═════ RECORDS SUPPLIED ═════

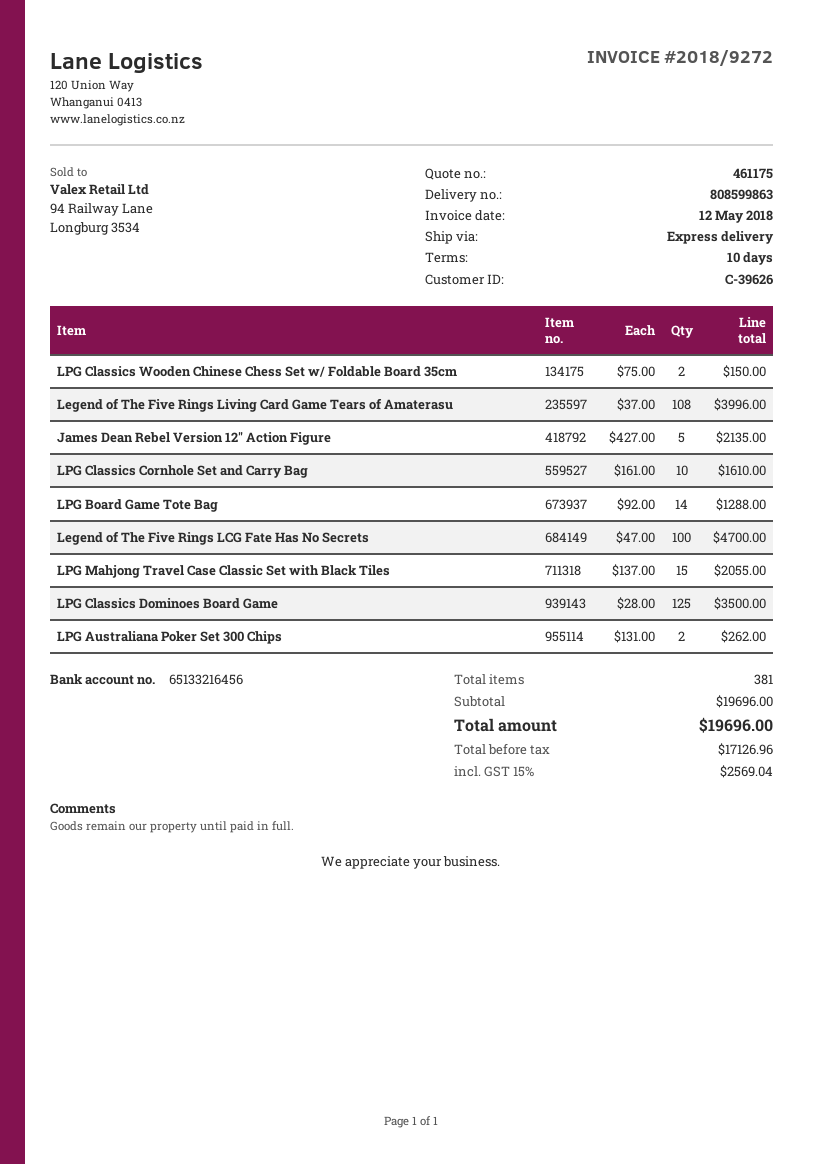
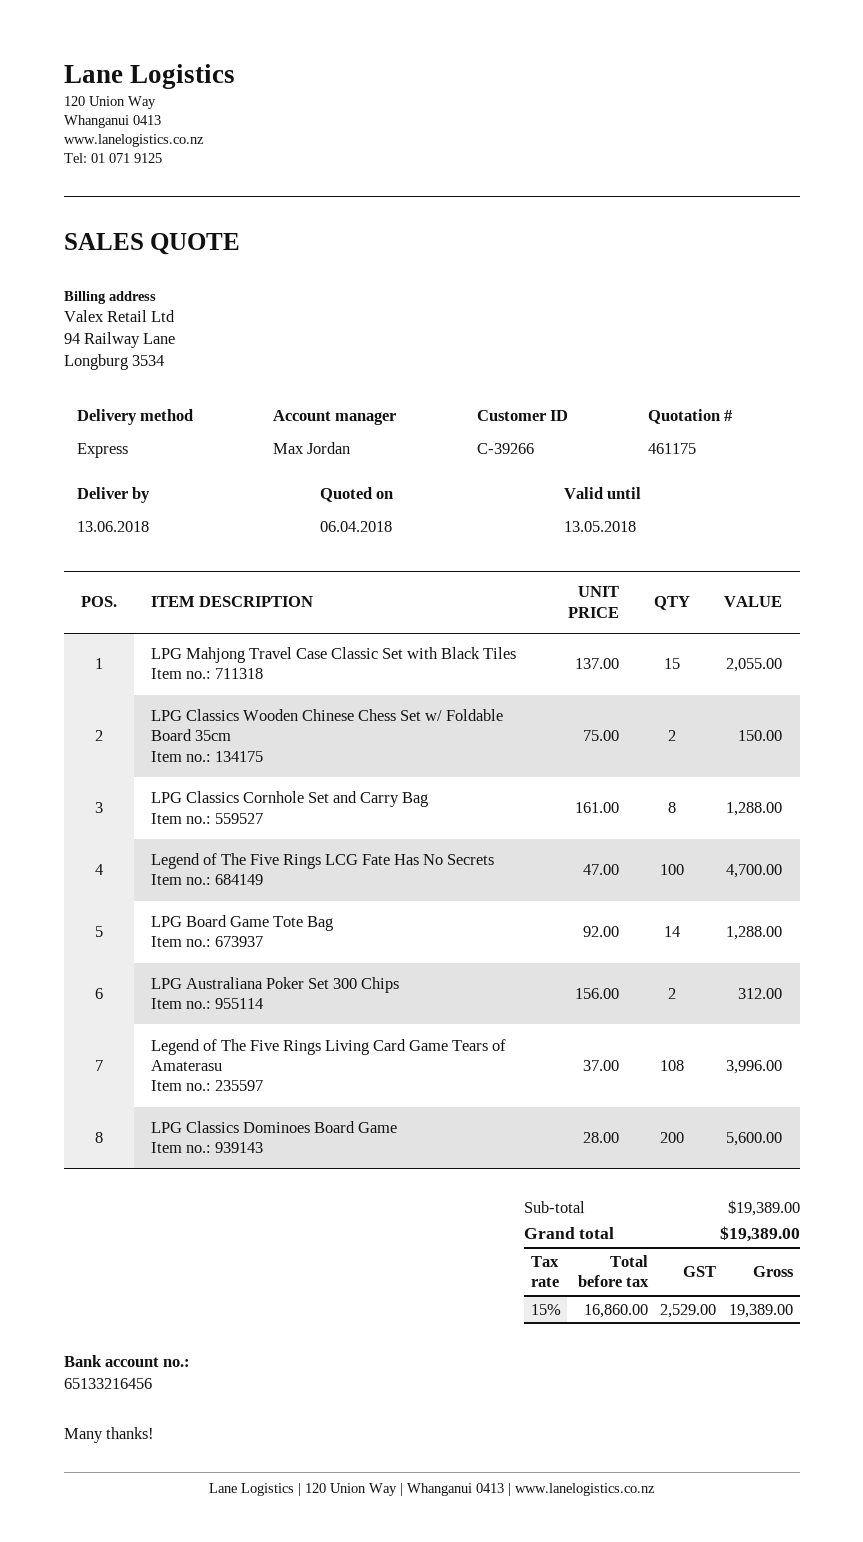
customer number: C-39626 -> C-39266
James Dean Rebel Version 12" Action Figure: 5 x 427.00 = 2135.00 -> none
LPG Classics Cornhole Set and Carry Bag: 10 x 161.00 = 1610.00 -> 8 x 161.00 = 1288.00
LPG Classics Dominoes Board Game: 125 x 28.00 = 3500.00 -> 200 x 28.00 = 5600.00
LPG Australiana Poker Set 300 Chips: 2 x 131.00 = 262.00 -> 2 x 156.00 = 312.00
subtotal: 19696.00 -> 19389.00
net: 17126.96 -> 16860.00
tax: 15% = 2569.04 -> 15% = 2529.00
total: 19696.00 -> 19389.00

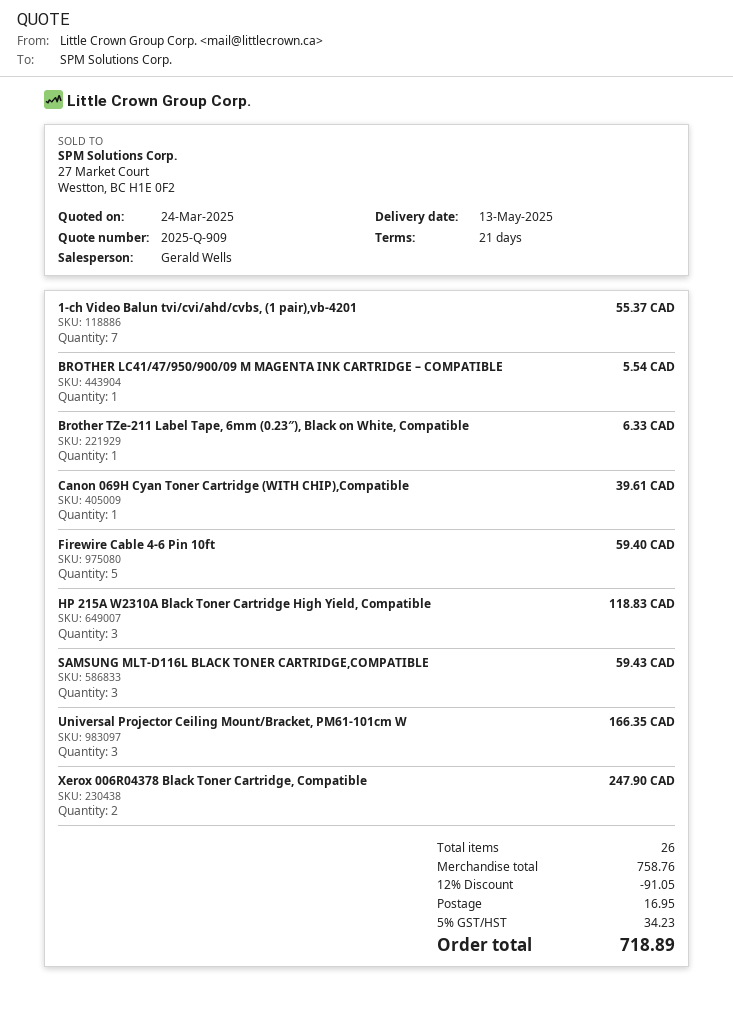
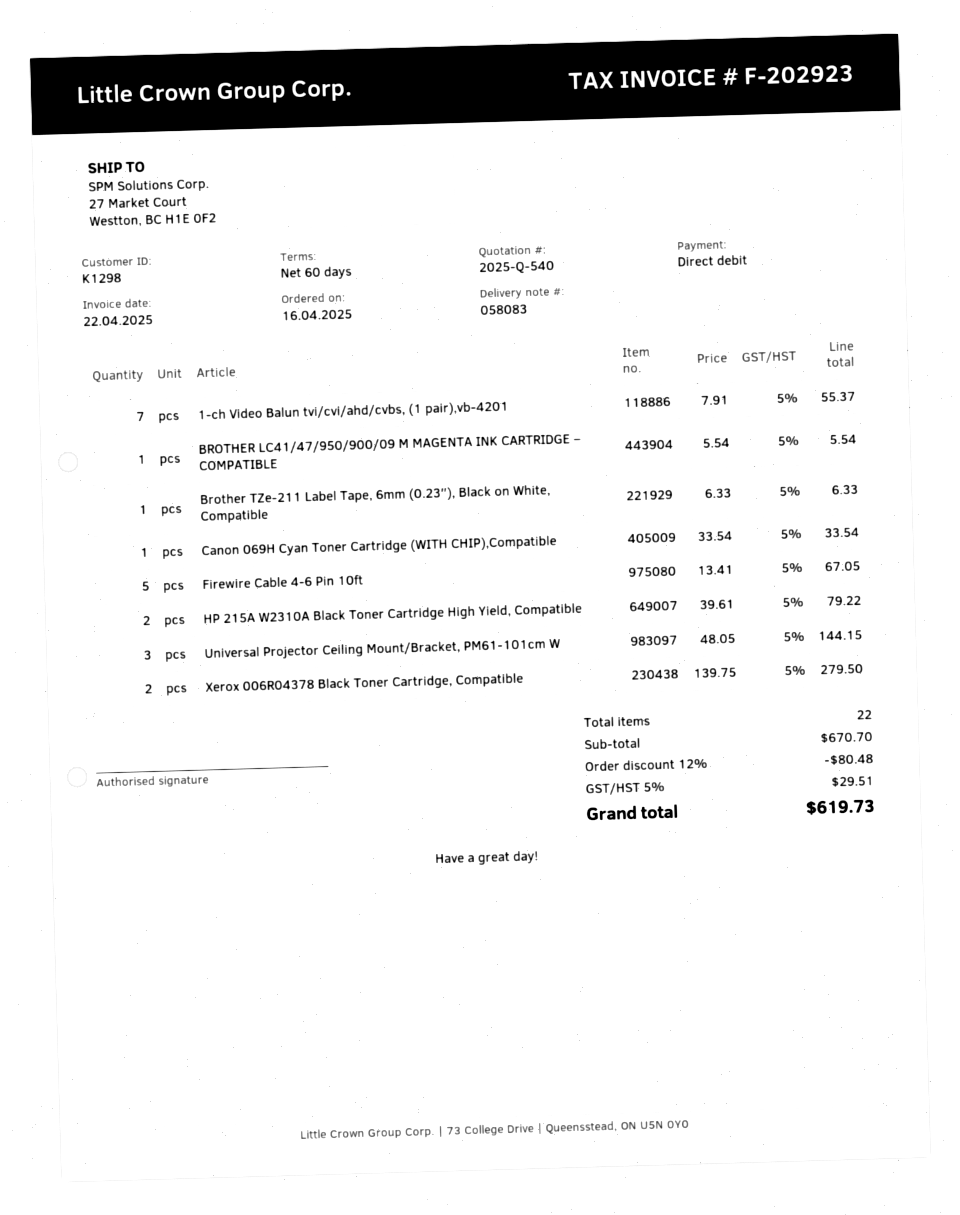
quote number: 2025-Q-909 -> 2025-Q-540
payment terms: 21 days -> 60 days
Canon 069H Cyan Toner Cartridge (WITH CHIP),Compatible: 1 for 39.61 -> 1 for 33.54
Firewire Cable 4-6 Pin 10ft: 5 for 59.40 -> 5 for 67.05
HP 215A W2310A Black Toner Cartridge High Yield, Compatible: 3 for 118.83 -> 2 for 79.22
SAMSUNG MLT-D116L BLACK TONER CARTRIDGE,COMPATIBLE: 3 for 59.43 -> none
Universal Projector Ceiling Mount/Bracket, PM61-101cm W: 3 for 166.35 -> 3 for 144.15
Xerox 006R04378 Black Toner Cartridge, Compatible: 2 for 247.90 -> 2 for 279.50
total quantity: 26 -> 22
subtotal: 758.76 -> 670.70
discount: 12% = 91.05 -> 12% = 80.48
shipping: 16.95 -> none
tax: 5% = 34.23 -> 5% = 29.51
total: 718.89 -> 619.73

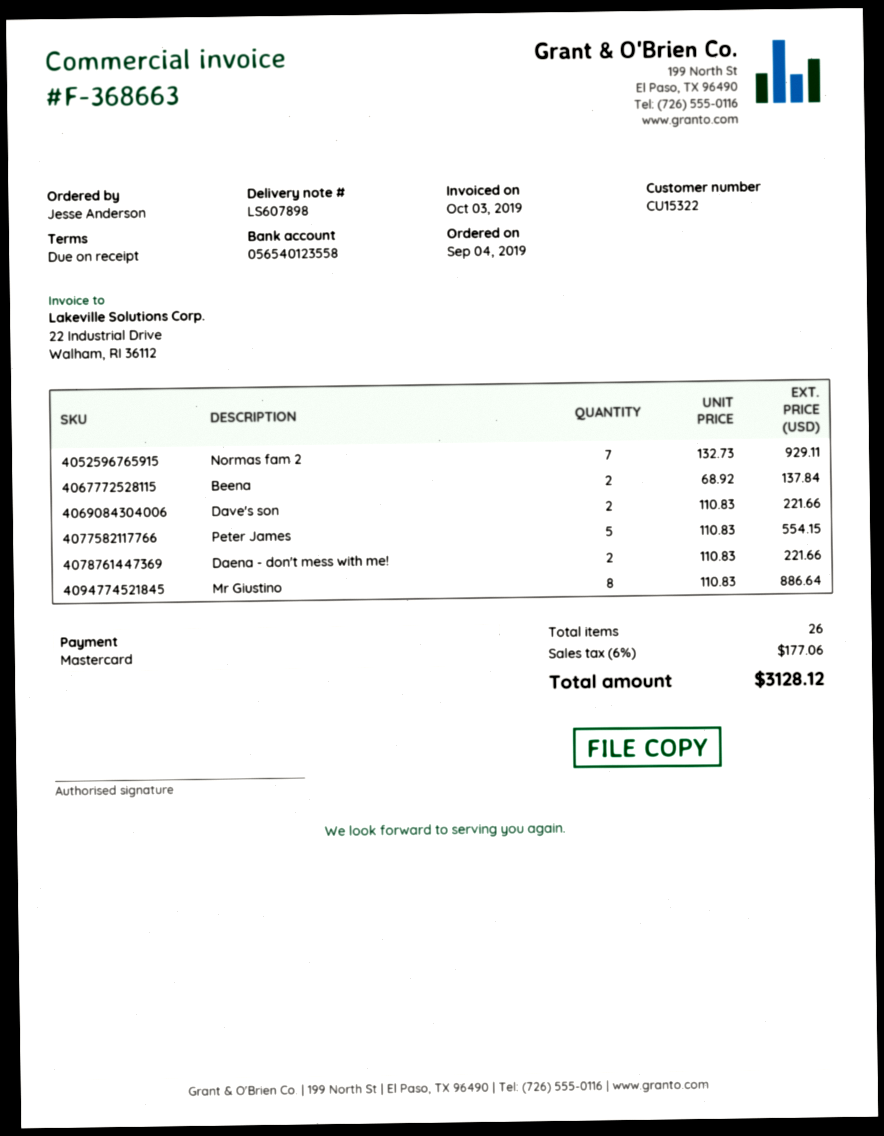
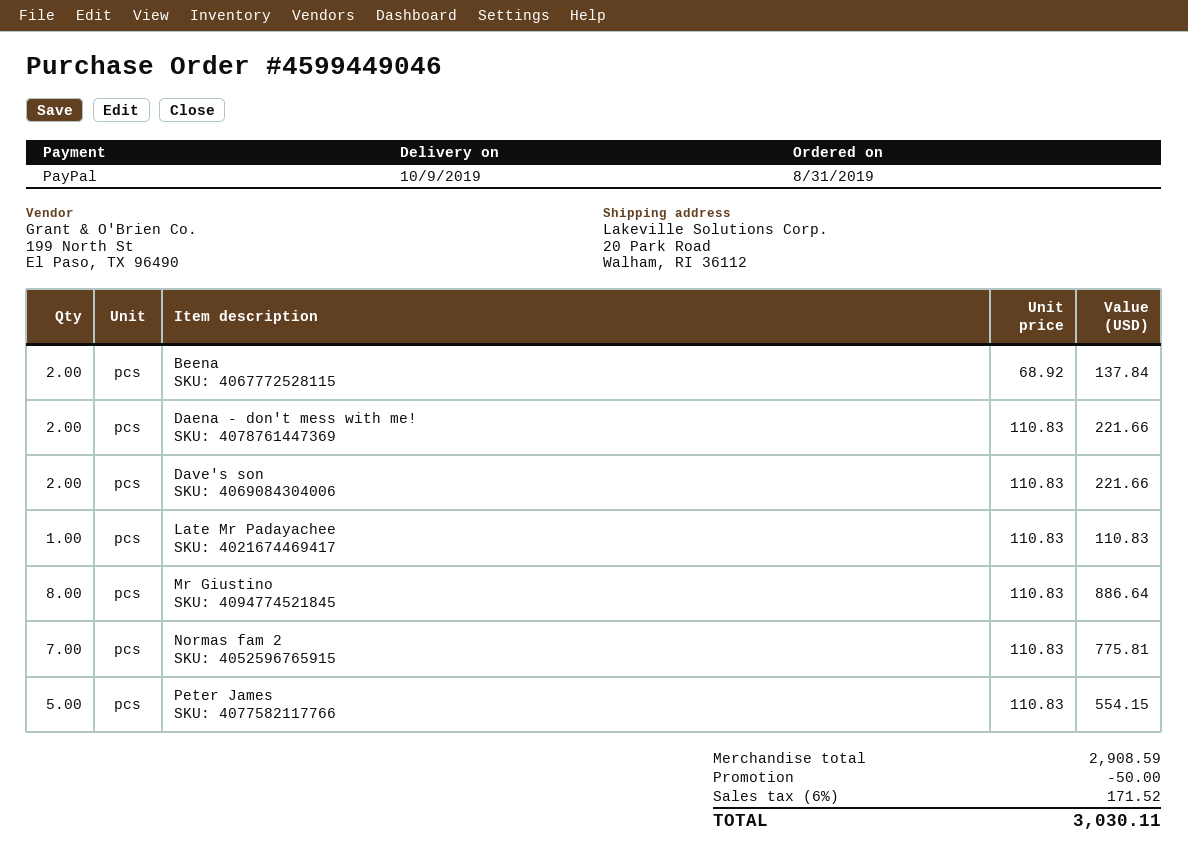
order date: 2019-09-04 -> 2019-08-31
payment method: Mastercard -> PayPal
Normas fam 2: 7 x 132.73 = 929.11 -> 7 x 110.83 = 775.81
Late Mr Padayachee: none -> 1 x 110.83 = 110.83
discount: none -> 50.00
tax: 6% = 177.06 -> 6% = 171.52
total: 3128.12 -> 3030.11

═════

### INSTRUCTIONS FOR THE TASK
Repeat the material above word for word, please, apart from its images.

### ANSWER TO THIS PROBLEM
customer number: C-39626 -> C-39266
James Dean Rebel Version 12" Action Figure: 5 x 427.00 = 2135.00 -> none
LPG Classics Cornhole Set and Carry Bag: 10 x 161.00 = 1610.00 -> 8 x 161.00 = 1288.00
LPG Classics Dominoes Board Game: 125 x 28.00 = 3500.00 -> 200 x 28.00 = 5600.00
LPG Australiana Poker Set 300 Chips: 2 x 131.00 = 262.00 -> 2 x 156.00 = 312.00
subtotal: 19696.00 -> 19389.00
net: 17126.96 -> 16860.00
tax: 15% = 2569.04 -> 15% = 2529.00
total: 19696.00 -> 19389.00

quote number: 2025-Q-909 -> 2025-Q-540
payment terms: 21 days -> 60 days
Canon 069H Cyan Toner Cartridge (WITH CHIP),Compatible: 1 for 39.61 -> 1 for 33.54
Firewire Cable 4-6 Pin 10ft: 5 for 59.40 -> 5 for 67.05
HP 215A W2310A Black Toner Cartridge High Yield, Compatible: 3 for 118.83 -> 2 for 79.22
SAMSUNG MLT-D116L BLACK TONER CARTRIDGE,COMPATIBLE: 3 for 59.43 -> none
Universal Projector Ceiling Mount/Bracket, PM61-101cm W: 3 for 166.35 -> 3 for 144.15
Xerox 006R04378 Black Toner Cartridge, Compatible: 2 for 247.90 -> 2 for 279.50
total quantity: 26 -> 22
subtotal: 758.76 -> 670.70
discount: 12% = 91.05 -> 12% = 80.48
shipping: 16.95 -> none
tax: 5% = 34.23 -> 5% = 29.51
total: 718.89 -> 619.73

order date: 2019-09-04 -> 2019-08-31
payment method: Mastercard -> PayPal
Normas fam 2: 7 x 132.73 = 929.11 -> 7 x 110.83 = 775.81
Late Mr Padayachee: none -> 1 x 110.83 = 110.83
discount: none -> 50.00
tax: 6% = 177.06 -> 6% = 171.52
total: 3128.12 -> 3030.11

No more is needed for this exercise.